### [TASK DATA]
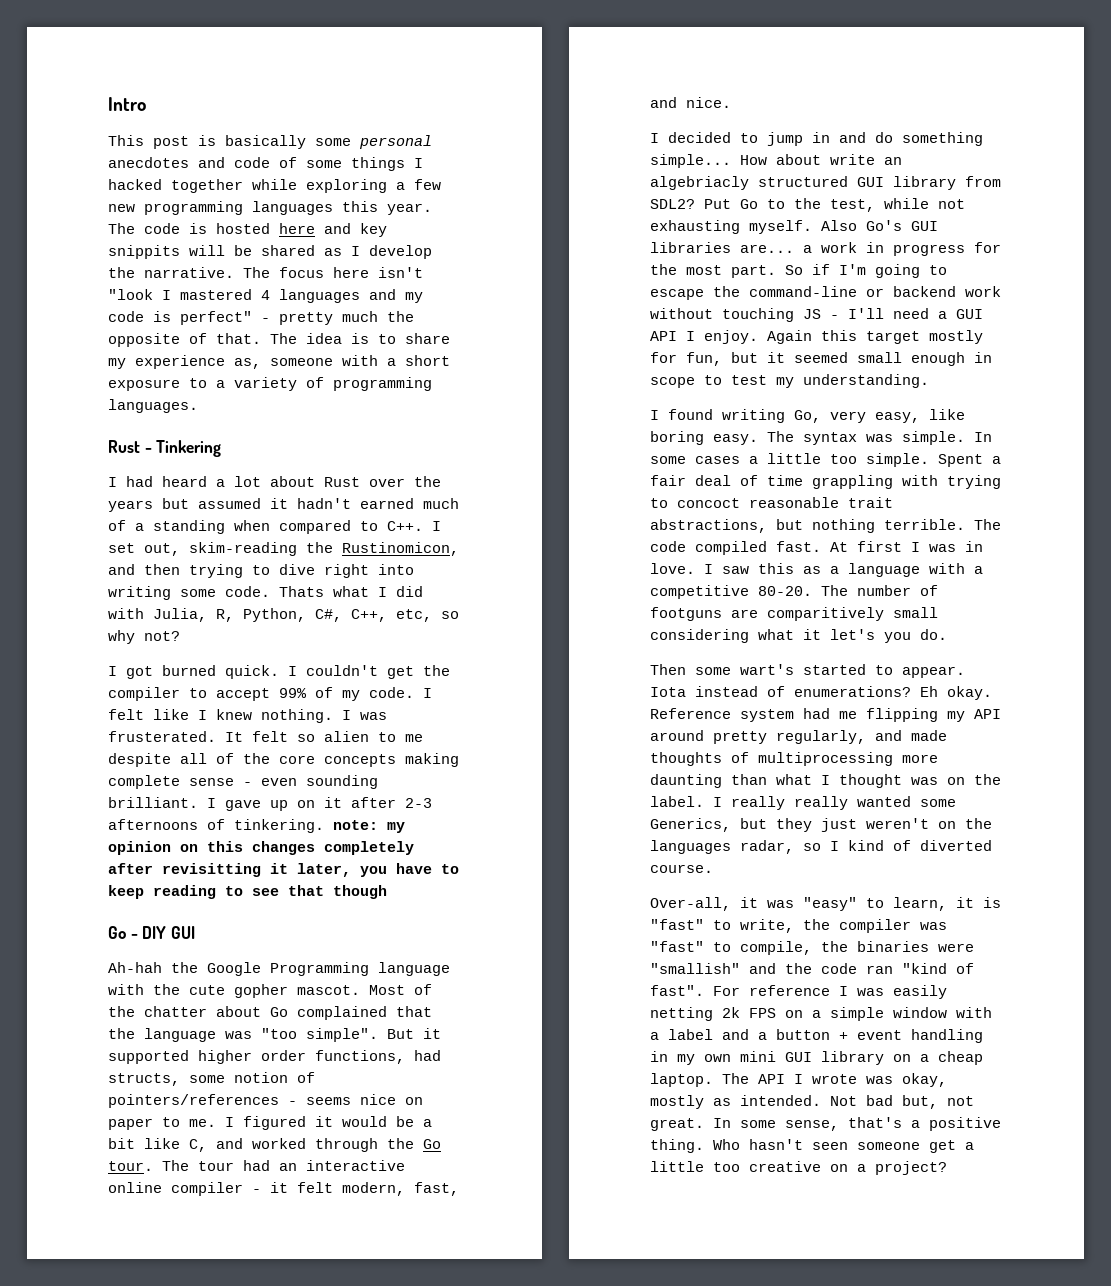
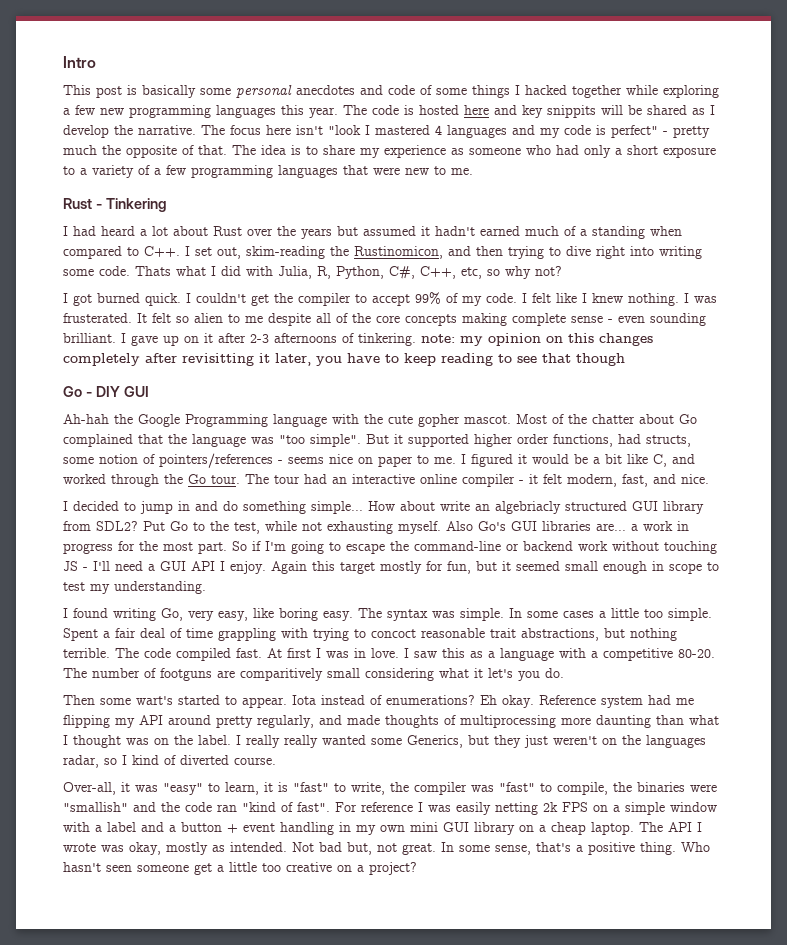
[234,355,378,369] as, someone with -> [451,145,611,158] as someone who had only
[333,377,432,391] [108,399,198,413] programming languages. -> [154,165,473,178] a few programming languages that were new to me.

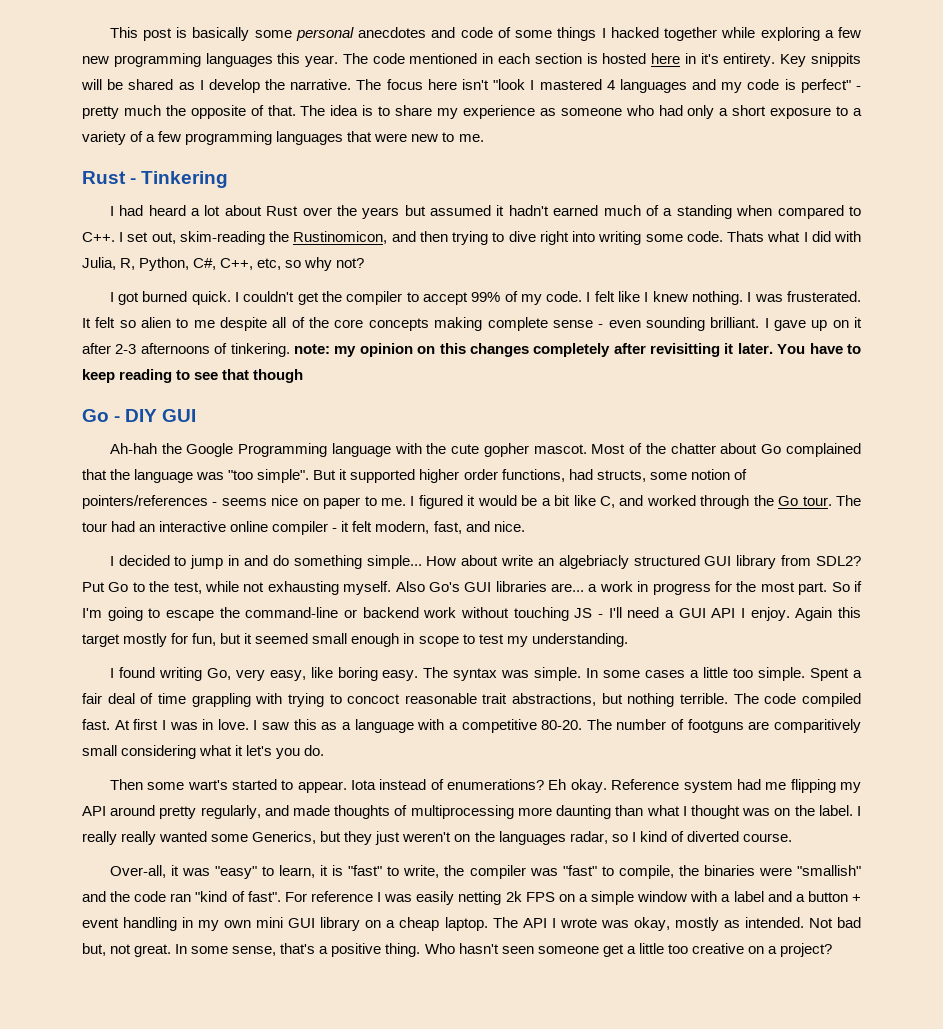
[63,56,96,68] Intro // -> (109, 32) none
[404,105,543,118] is hosted here and key -> [409,53,807,67] mentioned in each section is hosted here in it's entirety. Key
[275,353,342,366] later, you -> [737,343,806,354] later. You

### [TASK PROMPT]
Pictures included in the data should be dropped; everything else must be repeated exactly.

### [RESPONSE AREA]
[234,355,378,369] as, someone with -> [451,145,611,158] as someone who had only
[333,377,432,391] [108,399,198,413] programming languages. -> [154,165,473,178] a few programming languages that were new to me.

[63,56,96,68] Intro // -> (109, 32) none
[404,105,543,118] is hosted here and key -> [409,53,807,67] mentioned in each section is hosted here in it's entirety. Key
[275,353,342,366] later, you -> [737,343,806,354] later. You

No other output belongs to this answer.